Más allá de sus imponentes paisajes montañosos y su herencia minera, el estado de Hidalgo resguarda un tesoro líquido que cautiva a propios y extraños. Hablar de la gastronomía hidalguense es, forzosamente, brindar con la historia. Desde las altiplanicies pulqueras hasta las zonas boscosas de la montaña, las bebidas típicas de la región no solo calman la sed, sino que cuentan relatos de identidad y resistencia cultural.
El pulque: “La bebida de los dioses”
Es imposible iniciar este conteo sin el pulque. Hidalgo es, por excelencia, la cuna de esta bebida milenaria, obtenida de la fermentación del aguamiel del maguey. En municipios como Zempoala, Cardonal, San Agustín Tlaxiaca, Ajacuba y Alfajayucan, la cultura del tlachiquero, la persona encargada de extraer el aguamiel, sigue más viva que nunca.
Aunque el pulque natural tiene un sabor fuerte y una textura viscosa característica, los famosos curados han permitido que la bebida trascienda generaciones. Estas mezclas con frutas de temporada como nuez, piñón, guayaba o avena se han posicionado nuevamente en el gusto de los jóvenes que buscan reconectar con sus raíces.
El carnaval de sabores
Si nos trasladamos a la zona de Huichapan o los Pueblos Mágicos, encontramos el Carnavalito, una bebida preparada con jugo de naranja natural, tequila y un toque de canela. Es inseparable de las festividades locales y destaca por su frescura, ideal para los días soleados en plazas coloniales.

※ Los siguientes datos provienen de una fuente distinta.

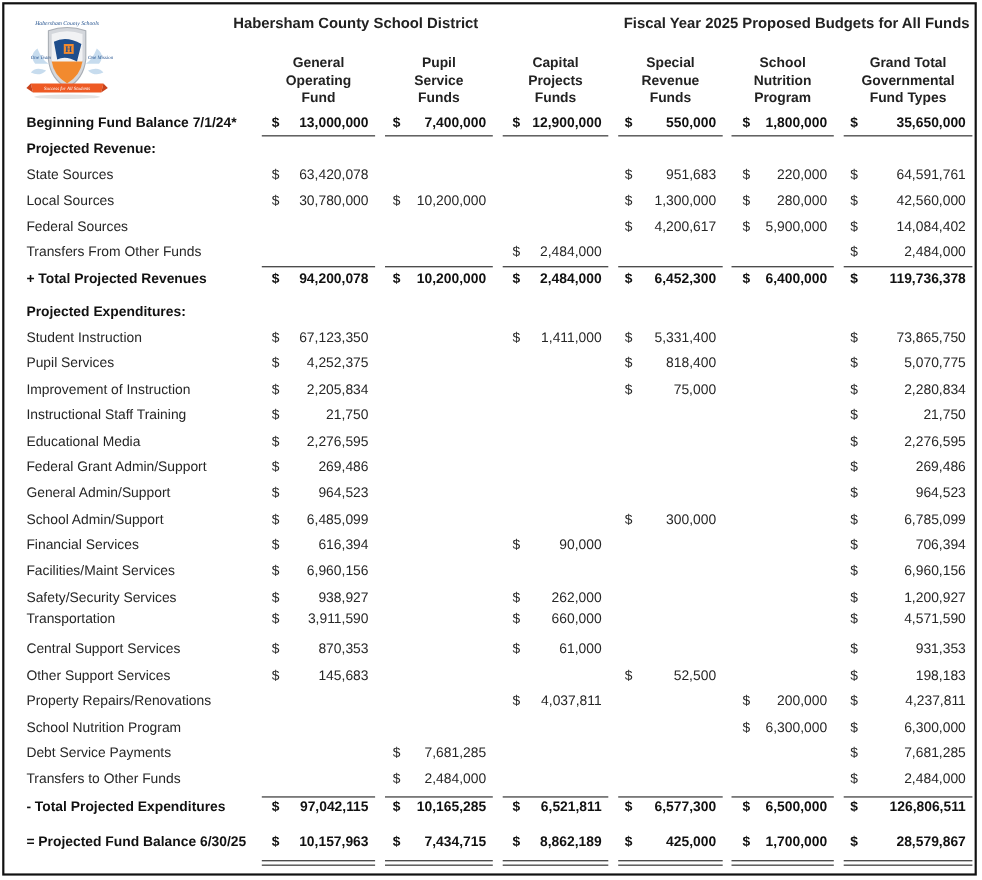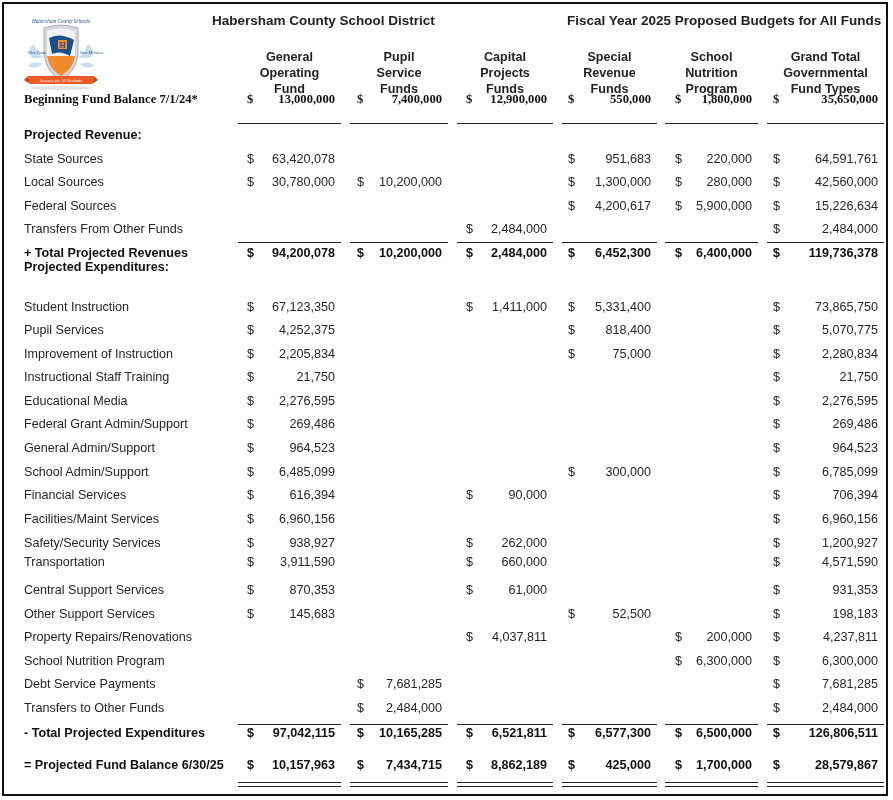--- a/index.html
+++ b/index.html
@@ -90,7 +90,7 @@
     </div>
 
   <div id="rows">
-      <div class="row bold" style="top: 84px; font-family: Liberation Serif, serif;">
+      <div class="row bold" style="top: 96px;">
         <span class="label">Beginning Fund Balance 7/1/24*</span>
         <div class="cell" style="left: 243px; width: 88px;">
           <span class="dollar" style="left: 0px;">$</span>

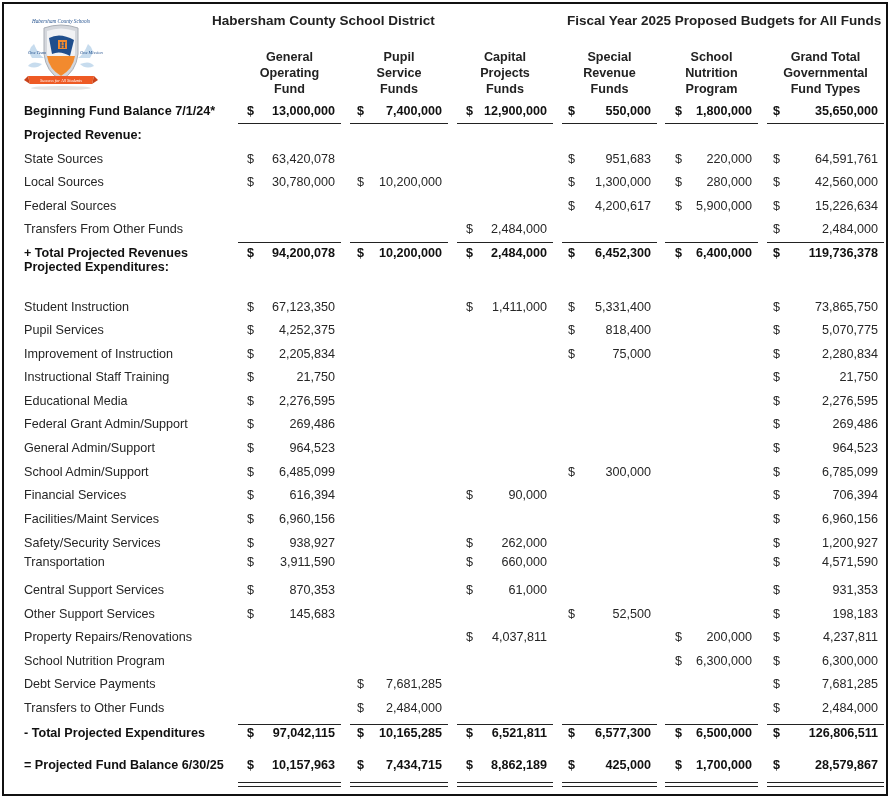--- a/index.html
+++ b/index.html
@@ -174,7 +174,7 @@
         </div>
         <div class="cell" style="left: 769px; width: 105px;">
           <span class="dollar" style="left: 0px;">$</span>
-          <span class="val">15,226,634</span>
+          <span class="val">14,084,402</span>
         </div>
       </div>
       <div class="row" style="top: 214px;">

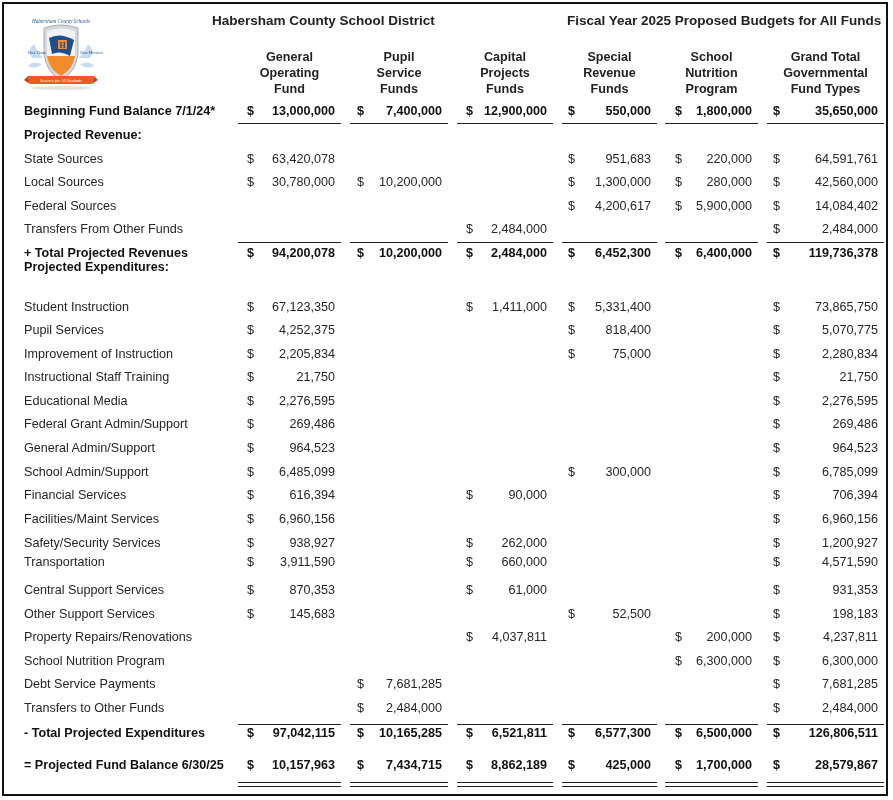--- a/index.html
+++ b/index.html
@@ -215,7 +215,7 @@
           <span class="val">119,736,378</span>
         </div>
       </div>
-      <div class="row bold" style="top: 252px;">
+      <div class="row bold" style="top: 268px;">
         <span class="label">Projected Expenditures:</span>
       </div>
       <div class="row" style="top: 292px;">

Por otro lado, en la región de la Sierra y la Huasteca, el aguardiente de caña es el protagonista. De aquí surge el Acatzi, así como diversas infusiones de hierbas con fines medicinales, demostrando que en Hidalgo la bebida también es bienestar.
Los licores artesanales
Los licores de frutas artesanales son una de las tradiciones más dulces y representativas de las zonas boscosas y frías del estado, particularmente en Acaxochitlán, Mineral del Monte y Omitlán de Juárez. Estas bebidas se elaboran mediante la maceración de frutas frescas de la región, como manzana, membrillo, ciruela, tejocote o moras, en aguardiente de caña, permitiendo que el alcohol absorba la esencia, el color y el azúcar natural de cada fruta.
Hidalgo es un estado que se bebe a sorbos lentos. Cada trago es un recordatorio de que la tradición, cuando se comparte en un jarro de barro, sabe mucho mejor. Si tienes la oportunidad de visitar estas tierras, levanta tu jícara y di ¡salud! por la riqueza hidalguense.